(Revision tracking records)
····················
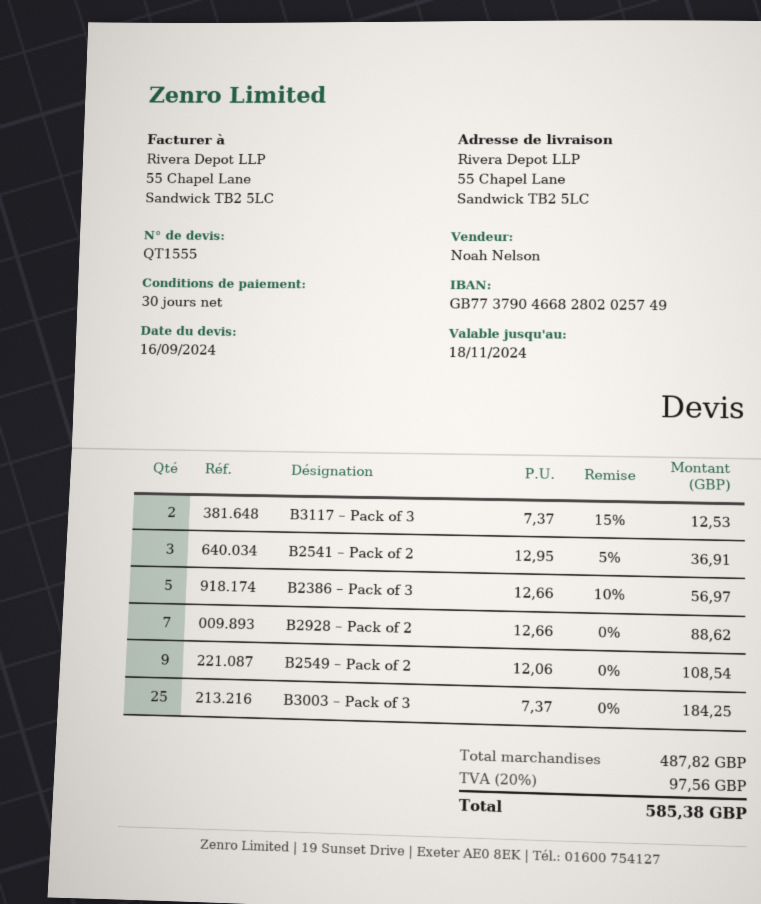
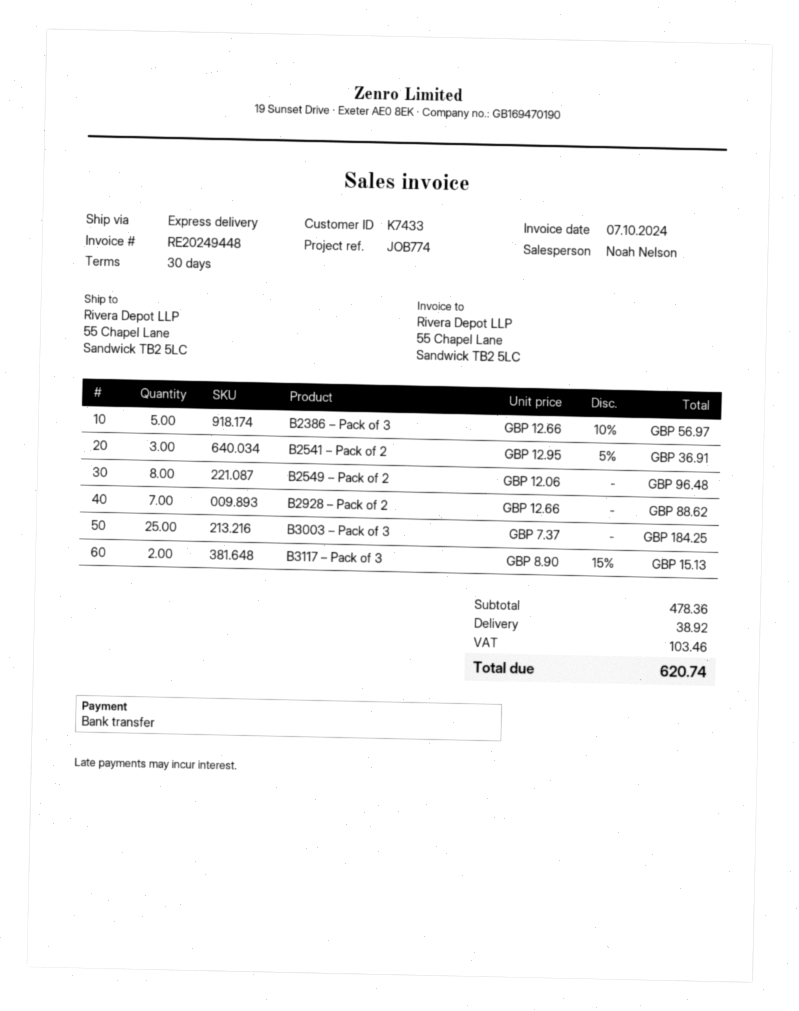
B3117 – Pack of 3: 2 x 7.37 - 15% = 12.53 -> 2 x 8.90 - 15% = 15.13
B2549 – Pack of 2: 9 x 12.06 = 108.54 -> 8 x 12.06 = 96.48
subtotal: 487.82 -> 478.36
shipping: none -> 38.92
tax: 97.56 -> 103.46
total: 585.38 -> 620.74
····················
Every entry above needs to be copied exactly, apart from its pictures.

# SOLUTION FOR THIS PROBLEM:
B3117 – Pack of 3: 2 x 7.37 - 15% = 12.53 -> 2 x 8.90 - 15% = 15.13
B2549 – Pack of 2: 9 x 12.06 = 108.54 -> 8 x 12.06 = 96.48
subtotal: 487.82 -> 478.36
shipping: none -> 38.92
tax: 97.56 -> 103.46
total: 585.38 -> 620.74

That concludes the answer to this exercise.